▶ _DATASET EXTRACT_
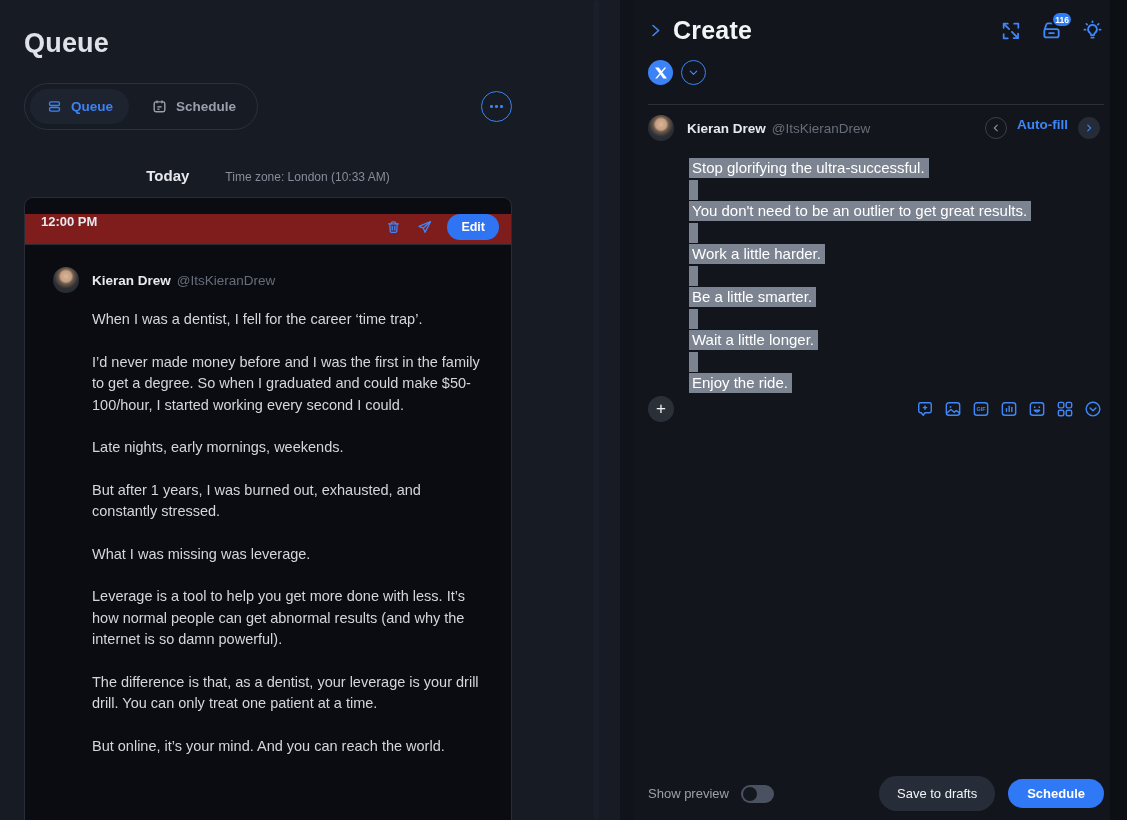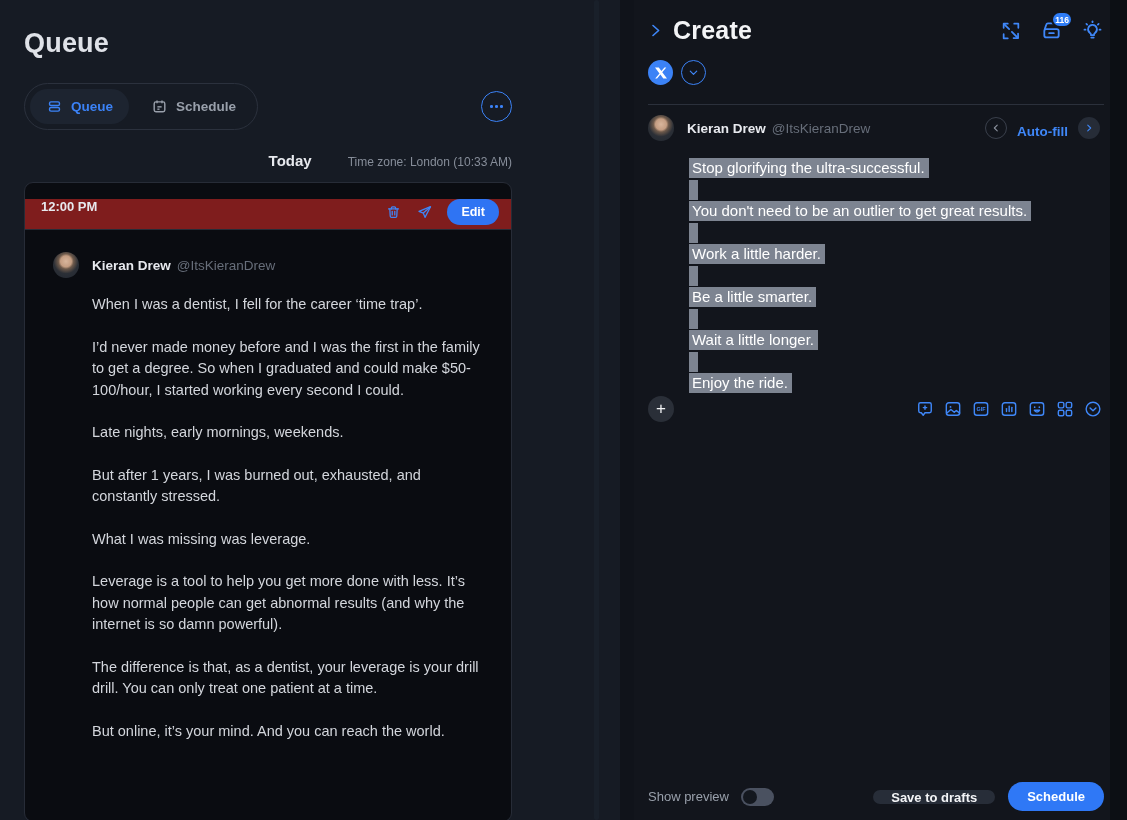--- a/index.html
+++ b/index.html
@@ -107,7 +107,7 @@
   .divider { margin-top:19px; height:1px; background:#2b303b; }
 
   .editor-author-row { display:flex; align-items:center; gap:13px; padding:10px 4px 0 0; }
-  .autofill-group { margin-left:auto; display:flex; align-items:flex-end; }
+  .autofill-group { margin-left:auto; display:flex; align-items:flex-start; }
   .autofill-prev {
     width:22px; height:22px; border-radius:50%; background:transparent;
     border:1px solid #3a404c; cursor:pointer;

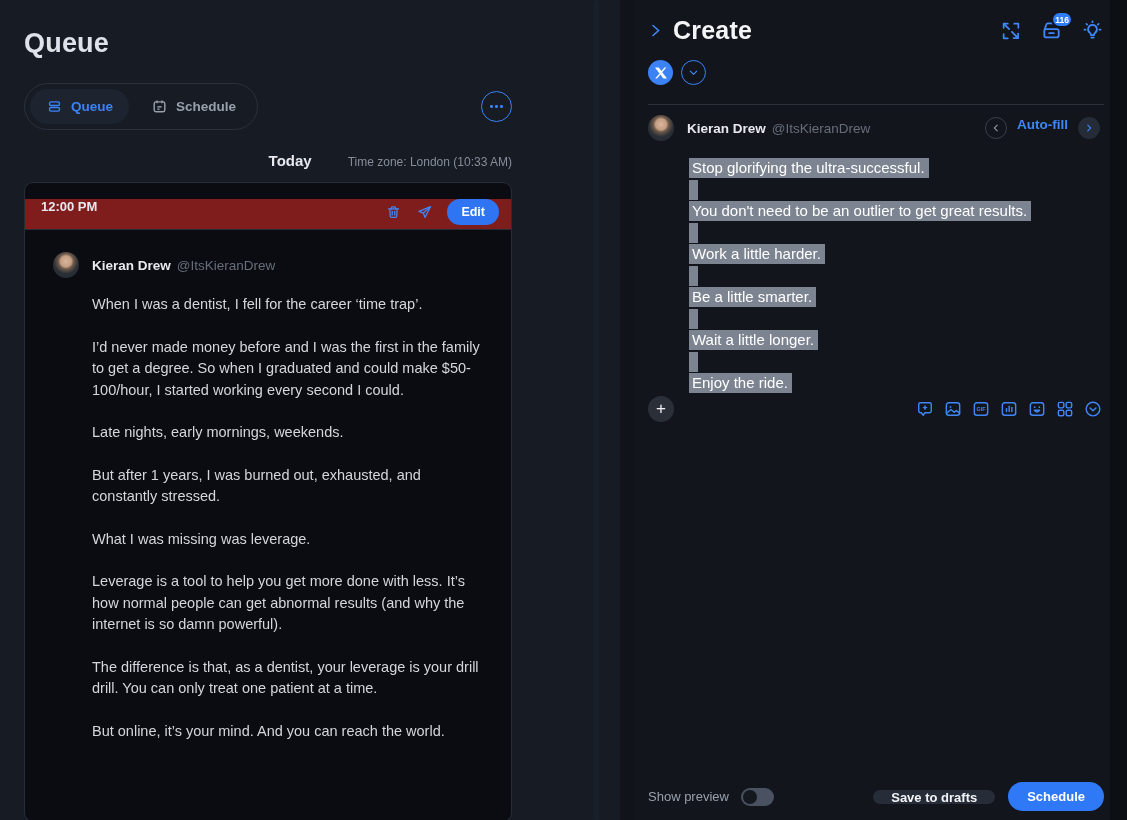--- a/index.html
+++ b/index.html
@@ -37,7 +37,7 @@
   }
   .ellipsis-btn i { width:2.5px; height:2.5px; border-radius:50%; background:#3b82f6; display:block; }
 
-  .today-row { margin-top:22px; display:flex; align-items:baseline; justify-content:flex-end;gap:36px; }
+  .today-row { margin-top:37px; display:flex; align-items:baseline; justify-content:center;gap:36px; }
   .today-label { font-size:15px; font-weight:700; color:#e7e9ee; }
   .timezone-label { font-size:12px; color:#868d99; }
 

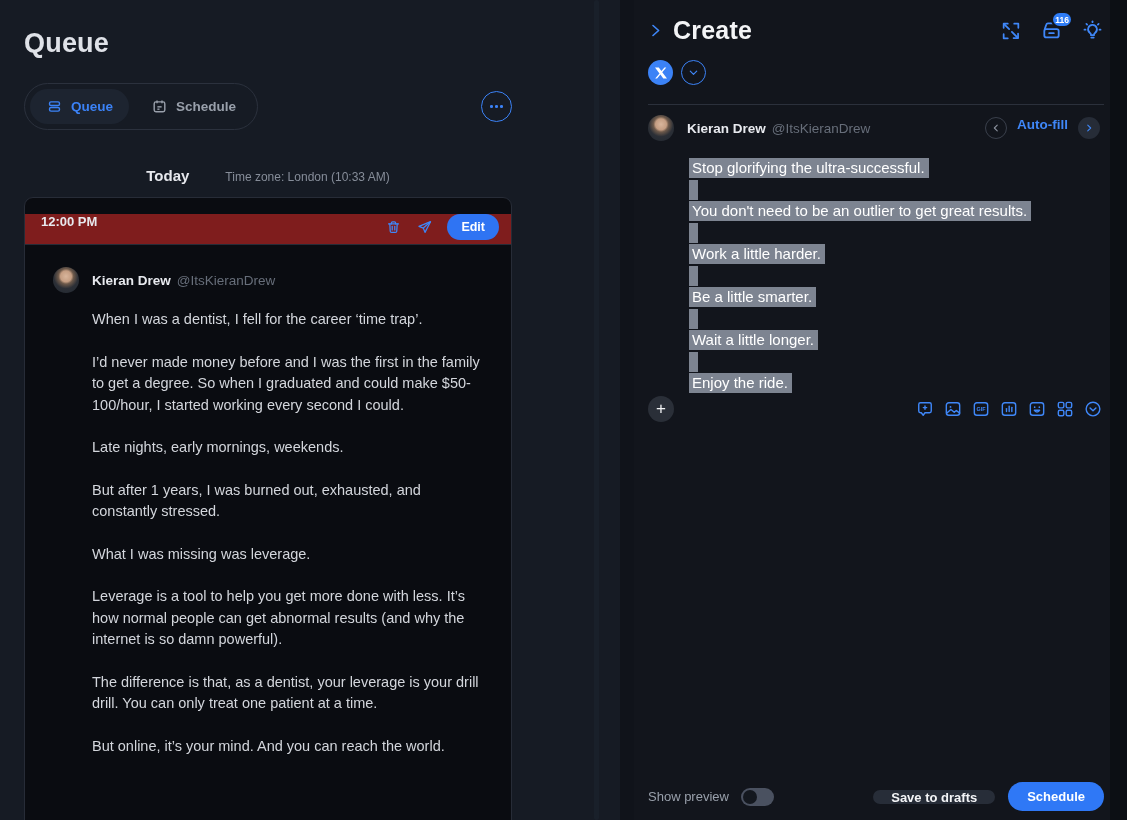--- a/index.html
+++ b/index.html
@@ -150,8 +150,8 @@
   }
   .footer-buttons { margin-left:auto; display:flex; align-items:center; gap:13px; }
   .drafts-btn {
-    height:14px; padding:0 18px; border:none; border-radius:999px; cursor:pointer;
-    background:#272d38; color:#f3f4f6; font-size:13px; font-weight:700; font-family:inherit;
+    height:35px; padding:0 18px; border:none; border-radius:999px; cursor:pointer;
+    background:#272d38; color:#f3f4f6; font-size:13px; font-weight:400; font-family:inherit;
   }
   .schedule-btn {
     height:29px; padding:0 19px; border:none; border-radius:999px; cursor:pointer;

▶ _TASK TO COMPLETE_
Could you set down the data exactly as given, minus its pictures?

▶ _TASK OUTPUT_
--- a/index.html
+++ b/index.html
@@ -107,7 +107,7 @@
   .divider { margin-top:19px; height:1px; background:#2b303b; }
 
   .editor-author-row { display:flex; align-items:center; gap:13px; padding:10px 4px 0 0; }
-  .autofill-group { margin-left:auto; display:flex; align-items:flex-end; }
+  .autofill-group { margin-left:auto; display:flex; align-items:flex-start; }
   .autofill-prev {
     width:22px; height:22px; border-radius:50%; background:transparent;
     border:1px solid #3a404c; cursor:pointer;

--- a/index.html
+++ b/index.html
@@ -37,7 +37,7 @@
   }
   .ellipsis-btn i { width:2.5px; height:2.5px; border-radius:50%; background:#3b82f6; display:block; }
 
-  .today-row { margin-top:22px; display:flex; align-items:baseline; justify-content:flex-end;gap:36px; }
+  .today-row { margin-top:37px; display:flex; align-items:baseline; justify-content:center;gap:36px; }
   .today-label { font-size:15px; font-weight:700; color:#e7e9ee; }
   .timezone-label { font-size:12px; color:#868d99; }
 

--- a/index.html
+++ b/index.html
@@ -150,8 +150,8 @@
   }
   .footer-buttons { margin-left:auto; display:flex; align-items:center; gap:13px; }
   .drafts-btn {
-    height:14px; padding:0 18px; border:none; border-radius:999px; cursor:pointer;
-    background:#272d38; color:#f3f4f6; font-size:13px; font-weight:700; font-family:inherit;
+    height:35px; padding:0 18px; border:none; border-radius:999px; cursor:pointer;
+    background:#272d38; color:#f3f4f6; font-size:13px; font-weight:400; font-family:inherit;
   }
   .schedule-btn {
     height:29px; padding:0 19px; border:none; border-radius:999px; cursor:pointer;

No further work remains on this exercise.